Do Google, Facebook or others really need to pay to persuade?
Are we in a world where ordinary people side with the fire breathing dragon against the knight with a blue and yellow shield?
The Fake Interference Campaign
Yes, Google and Facebook attempted to pass off a blistering email spam campaign targeting Members as a spontaneous grassroots uprising. Not just once, but three times on three separate votes in Parliament on the Copyright Directive-even after they had been caught faking and interfering by major news outlets.
The first “campaign” was around a committee vote that resulted in a win for Big Tech. Thanks to David Lowery and Volker Reick, the press called out the fakery in exposes by the Times of London and Frankfurter Allgemeine Zeitung among others. Big Tech attempted to counter that expose by organizing in-person protests after making online threats of the “we’ll show you we’re real” variety across Europe.
Far from setting Europe ablaze, some estimate that these protests drew fewer than a total of 500 across Europe in multiple locations. Pictures taken at these “protests” suggest that they were primarily organized by the Pirate Party, a fringe political party with one MEP that supports piracy and safe harbors as its name suggests.
Expose or no expose, the “fake grassroots” and spamming were repeated as the Copyright Directive went through successive procedural votes-which Big Tech lost miserably. Yet the multinationals keep running the same interference play and kept getting sacked.
Members and the European Commission Speak Out Against Interference
Members were not fooled. One example is an odd Tweetstorm against reform by suspicious accounts. Members were subjected to attempts to stimulate the documented “emotional contagion” that drives social media. A typical bot-like Twitter account against the Copyright Directive would have followers in low double digits or fewer but tens of thousands of tweets and a disproportionately high number of “likes” (in some cases over 100,000). That ratio suggests that the account was used to capitalize on the Twitter “ratioing” algorithm to drive the corporate message into user timelines. One wonders what did Twitter know and when did they know it?

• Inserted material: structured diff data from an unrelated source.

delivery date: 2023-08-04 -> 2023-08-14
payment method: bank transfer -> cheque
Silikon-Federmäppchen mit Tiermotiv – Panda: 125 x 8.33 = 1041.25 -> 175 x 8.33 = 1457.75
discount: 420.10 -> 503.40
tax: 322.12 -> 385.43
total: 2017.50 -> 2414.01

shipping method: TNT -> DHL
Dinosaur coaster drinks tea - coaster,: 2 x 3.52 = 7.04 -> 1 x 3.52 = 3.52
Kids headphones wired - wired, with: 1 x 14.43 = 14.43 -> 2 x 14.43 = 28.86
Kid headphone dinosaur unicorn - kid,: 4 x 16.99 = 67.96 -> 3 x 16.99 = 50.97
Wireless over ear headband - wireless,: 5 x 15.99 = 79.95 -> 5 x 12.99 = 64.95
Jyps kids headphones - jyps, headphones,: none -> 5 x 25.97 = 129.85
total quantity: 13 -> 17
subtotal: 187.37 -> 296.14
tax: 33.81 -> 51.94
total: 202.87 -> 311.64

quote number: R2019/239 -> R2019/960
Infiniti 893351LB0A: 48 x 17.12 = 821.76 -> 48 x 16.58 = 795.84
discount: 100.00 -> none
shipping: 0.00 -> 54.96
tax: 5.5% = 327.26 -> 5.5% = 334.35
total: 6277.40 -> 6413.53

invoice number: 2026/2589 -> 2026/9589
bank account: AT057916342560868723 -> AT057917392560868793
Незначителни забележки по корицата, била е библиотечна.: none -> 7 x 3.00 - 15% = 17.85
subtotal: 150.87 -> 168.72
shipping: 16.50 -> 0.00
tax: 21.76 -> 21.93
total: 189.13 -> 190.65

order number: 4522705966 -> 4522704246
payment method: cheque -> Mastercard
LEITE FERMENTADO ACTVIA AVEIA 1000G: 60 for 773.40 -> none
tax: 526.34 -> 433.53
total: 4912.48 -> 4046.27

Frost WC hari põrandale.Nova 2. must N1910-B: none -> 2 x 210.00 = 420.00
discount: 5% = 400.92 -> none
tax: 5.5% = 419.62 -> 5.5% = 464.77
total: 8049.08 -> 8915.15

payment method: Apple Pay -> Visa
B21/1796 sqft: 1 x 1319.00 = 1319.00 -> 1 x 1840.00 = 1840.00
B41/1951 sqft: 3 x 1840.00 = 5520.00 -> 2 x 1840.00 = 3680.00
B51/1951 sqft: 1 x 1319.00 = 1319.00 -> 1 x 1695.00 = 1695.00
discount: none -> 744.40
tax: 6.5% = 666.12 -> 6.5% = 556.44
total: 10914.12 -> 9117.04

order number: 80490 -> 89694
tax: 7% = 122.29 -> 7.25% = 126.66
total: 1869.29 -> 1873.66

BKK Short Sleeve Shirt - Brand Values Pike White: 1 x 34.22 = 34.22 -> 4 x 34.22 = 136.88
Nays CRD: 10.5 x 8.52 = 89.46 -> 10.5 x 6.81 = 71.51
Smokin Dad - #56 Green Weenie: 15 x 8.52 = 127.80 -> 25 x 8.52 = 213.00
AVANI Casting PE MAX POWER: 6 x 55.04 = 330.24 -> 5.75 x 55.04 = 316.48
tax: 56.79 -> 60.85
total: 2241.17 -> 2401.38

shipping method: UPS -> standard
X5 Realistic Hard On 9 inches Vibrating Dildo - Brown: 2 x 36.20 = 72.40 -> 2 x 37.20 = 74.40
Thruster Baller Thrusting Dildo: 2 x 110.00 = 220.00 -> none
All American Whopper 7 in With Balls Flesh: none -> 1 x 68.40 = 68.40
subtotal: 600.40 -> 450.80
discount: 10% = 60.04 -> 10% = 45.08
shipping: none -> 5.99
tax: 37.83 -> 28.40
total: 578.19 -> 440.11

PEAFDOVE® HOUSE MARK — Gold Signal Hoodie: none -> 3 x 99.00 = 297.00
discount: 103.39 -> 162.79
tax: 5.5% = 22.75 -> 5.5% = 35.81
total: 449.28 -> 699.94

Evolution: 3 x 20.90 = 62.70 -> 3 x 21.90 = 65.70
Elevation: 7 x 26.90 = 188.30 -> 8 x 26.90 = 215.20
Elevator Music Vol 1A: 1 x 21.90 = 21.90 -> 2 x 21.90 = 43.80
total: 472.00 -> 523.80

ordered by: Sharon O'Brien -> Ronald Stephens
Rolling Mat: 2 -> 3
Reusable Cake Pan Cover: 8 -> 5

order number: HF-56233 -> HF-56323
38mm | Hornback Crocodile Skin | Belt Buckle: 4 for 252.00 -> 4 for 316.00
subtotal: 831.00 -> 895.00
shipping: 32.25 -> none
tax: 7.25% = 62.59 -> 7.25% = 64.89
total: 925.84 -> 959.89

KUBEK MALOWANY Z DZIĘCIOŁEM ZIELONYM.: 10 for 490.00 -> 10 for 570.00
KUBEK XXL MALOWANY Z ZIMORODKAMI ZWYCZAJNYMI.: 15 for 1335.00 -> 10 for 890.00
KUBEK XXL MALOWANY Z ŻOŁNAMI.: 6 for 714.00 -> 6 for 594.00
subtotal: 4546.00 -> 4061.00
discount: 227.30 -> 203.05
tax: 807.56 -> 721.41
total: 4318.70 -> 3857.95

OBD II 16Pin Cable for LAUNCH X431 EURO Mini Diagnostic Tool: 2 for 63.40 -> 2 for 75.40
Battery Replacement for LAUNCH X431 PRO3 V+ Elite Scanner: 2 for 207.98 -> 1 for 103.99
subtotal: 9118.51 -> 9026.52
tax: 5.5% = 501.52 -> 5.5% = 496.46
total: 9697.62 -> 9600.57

In addition to the Tweetstorm, interference lobbyists ran a near-DDOS level email campaign that was actually counter-productive. When asked at a press conference why the vote tally switched from opposing the Copyright Directive in the first committee vote to overwhelmingly supporting it in the next plenary vote, German MEP Helga Truepel pulled no punches:
“I think it’s due to this message spamming campaign. I talked to some of my colleagues here [and they] are totally [angry]…”
The European Commission’s official blog echoes Sunstein:
So next time, when you get a sponsored message on your timeline, which says something like ‘the EU will kill the world wide web as we know it’, stop, pause and consider for a moment. Ask yourself: Cui Bono? Who really benefits from this message or this wider negative campaign?
We know the answer to that question. Google and Facebook became the biggest corporations in commercial history by manipulating legacy safe harbors in ways that neither Congress nor the EU intended. Despite assurances about policing interference by bad actors on their networks, the European experience suggests they are actively using similar interference techniques to protect their privilege.
Europe has shown the world that legacy Big Tech business models can be brought into the 21st Century through well thought-out legislation. But Congress would do well to arm itself against comparable “fake grassroots” interference campaigns in making policy for vital DMCA safe harbor reform to close the value gap.